Among the many types of artifacts
that can fool screens and derail efforts to find leads, small colloidally
aggregating molecules (SCAMs) are particularly pernicious. As we discussed way
back in 2009, these molecules can form aggregates in aqueous buffer that
interfere with a variety of assays, leading to wasted resources and embarrassing
publications.
The problem is that there isn’t
necessarily anything wrong with the molecules per se, and even many approved
drugs can form aggregates. Thus, it is difficult to predict whether any given
molecule will be a troublemaker. In a new (open-access) Angew. Chem. Int.
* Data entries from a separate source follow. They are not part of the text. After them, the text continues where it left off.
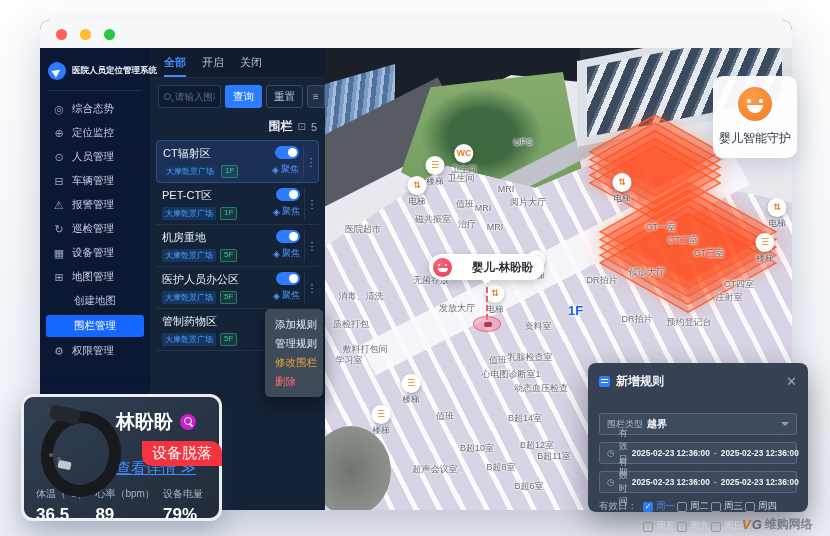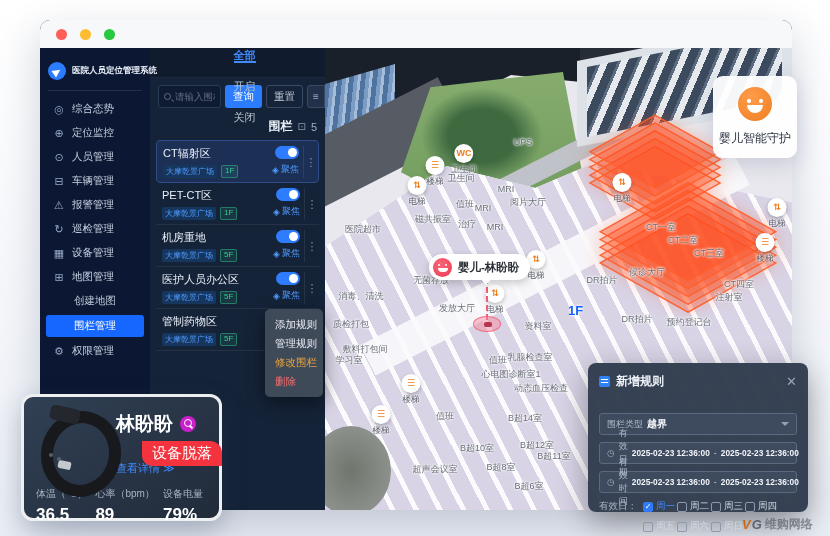"全部" .tabs { flex-direction: column -> none }
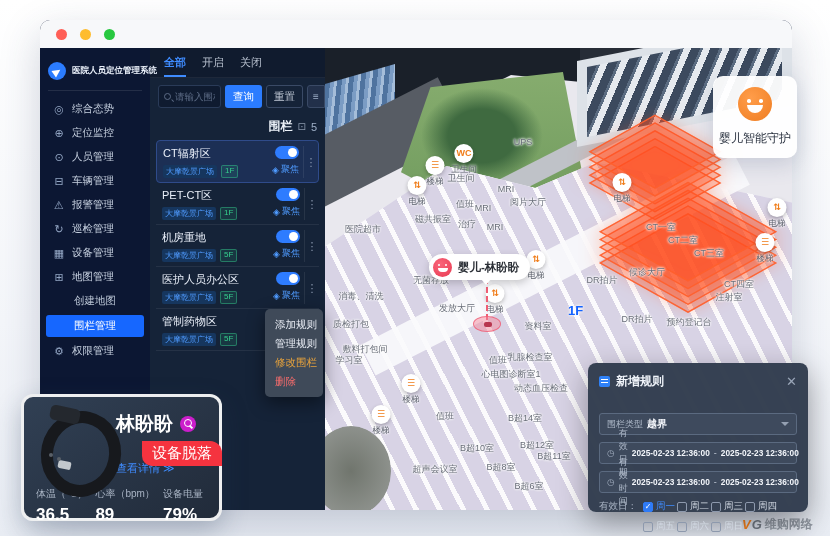"婴儿-林盼盼" .baby-pill { gap: 6px -> 20px }
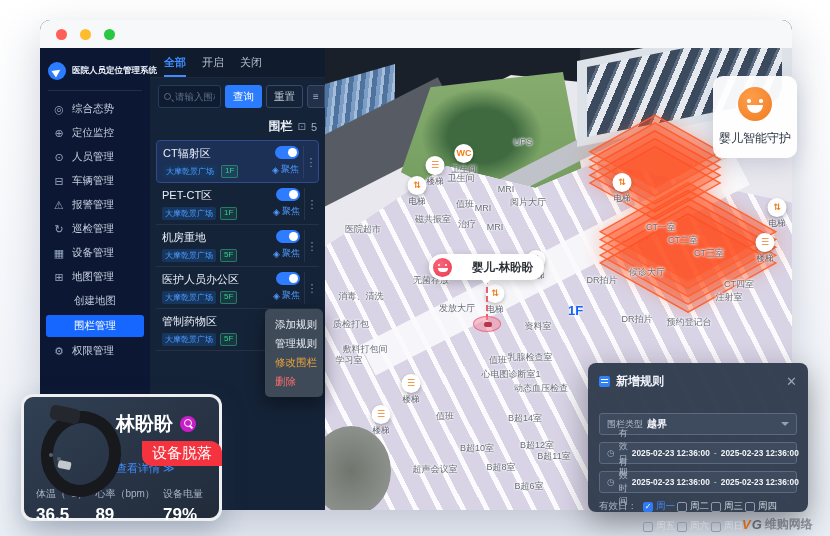"查看详情 ≫" .dev-link { font-size: 11px -> 15px; text-decoration: none -> underline }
Ed. paper, Pascal Friederich, Rebecca Davis, and collaborators at Karlsruhe
Institute of Technology and University of Manitoba Winnipeg explore whether
machine learning can help.
The researchers built a Multi-Explanation
Graph Attention Network, or MEGAN, which is accessible through a simple web interface. Rather than a homicidal doll, this MEGAN represents atoms as nodes
and bonds as edges in a graph, similar to the Fragment Network we wrote about
here. MEGAN was trained on a set of 12,338 aggregators and 177,048 non-aggregating
molecules. Importantly, the researchers used explainable AI (xAI), which colors
portions of the molecule according to their importance for (non)aggregation.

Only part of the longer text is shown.